Published on May 31, 2005 at 6:30 AM · No Comments

A new study out of Stanford School of Medicine says that cholesterol-lowering drugs known as statins that can help prevent heart disease are still underprescribed for many at-risk patients.

Study author Dr. Jun Ma, a research associate at the Stanford Prevention Research Center says that only 50 percent of high-risk patients who visit doctors receive statins and people may die prematurely because of inadequate treatment. Ma says that people who should receive these drugs but don't are put at greater risk of heart disease.

Each year, more than half a million people die from heart disease, which along with cancer is one of the nation's leading killers.

Statins and blood-pressure medications such as beta blockers, are important because they reduce the risk factors that cause heart disease. Statins cut cholesterol production in the liver and boost the organ's ability to remove a "bad" cholesterol known as LDL.

A renewed emphasis on how lifestyle factors, including exercise and diet, can reduce heart disease risks was called for in the study, as was the importance of Cholesterol checks for adults.

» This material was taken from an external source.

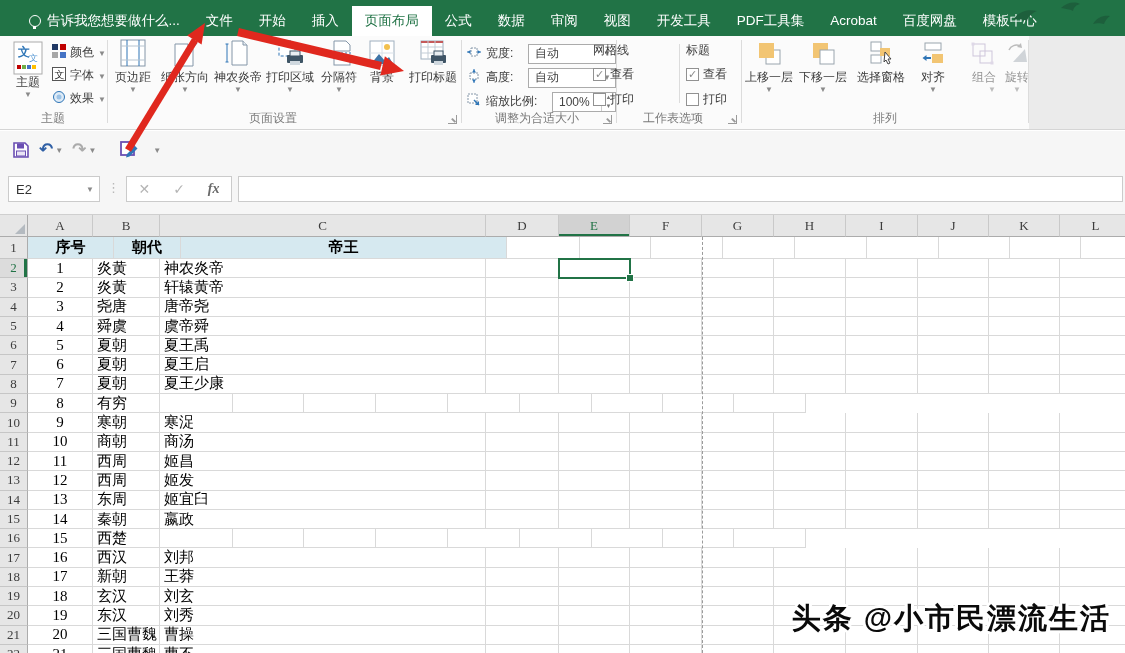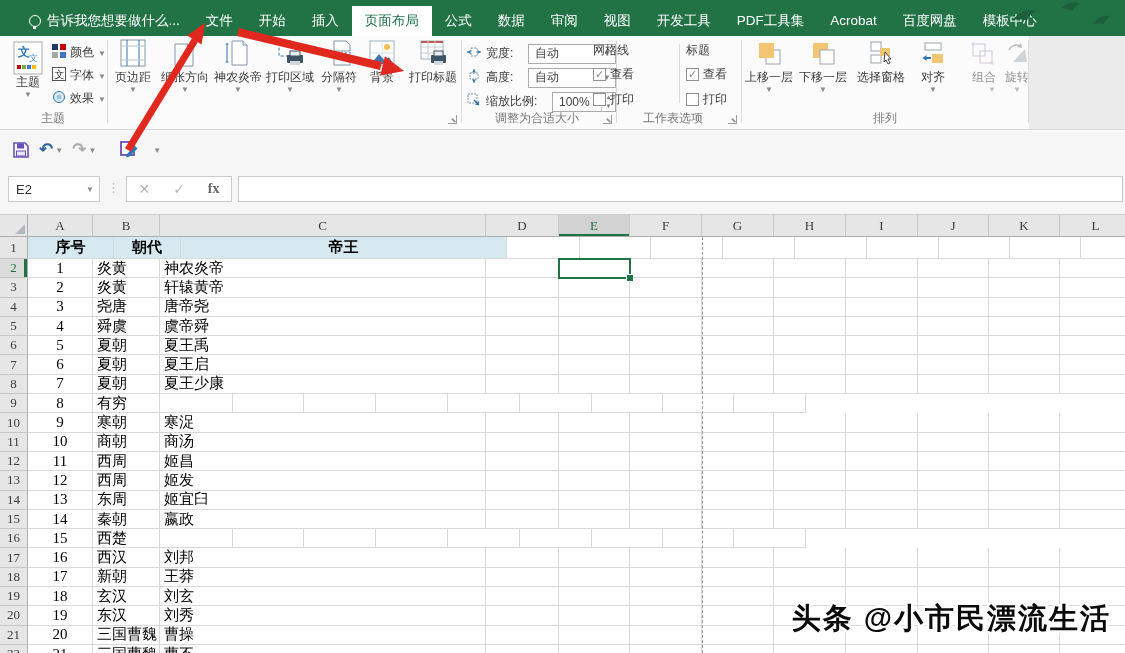"页面设置" div.glabel { html: none -> <div>页面设置</div> }
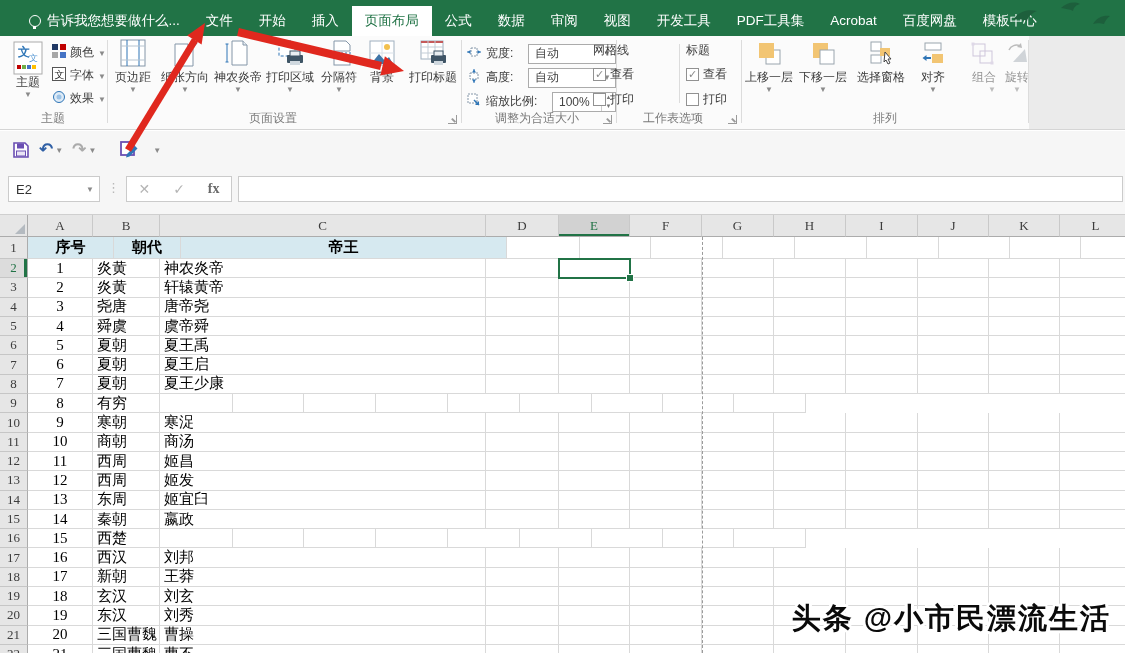"fx" .fxbox .fx { font-style: none -> italic }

Senior author of the study Dr. Randall Stafford, an associate professor of medicine at the Stanford Prevention Research Center, says risk-lowering lifestyle changes are still overlooked and one of the problems is that turning this evidence into practice has not been effective.

Apparently this study is the first to examine how statin therapy varies according to the risk of heart disease among U.S. outpatients.

The researchers examined two national databases that track outpatient visits to hospitals and physicians between 1992 and 2002, and the medications prescribed or renewed during those visits. The results were compared with the number of patients who had been diagnosed with high cholesterol levels and varying degrees of risk for heart disease.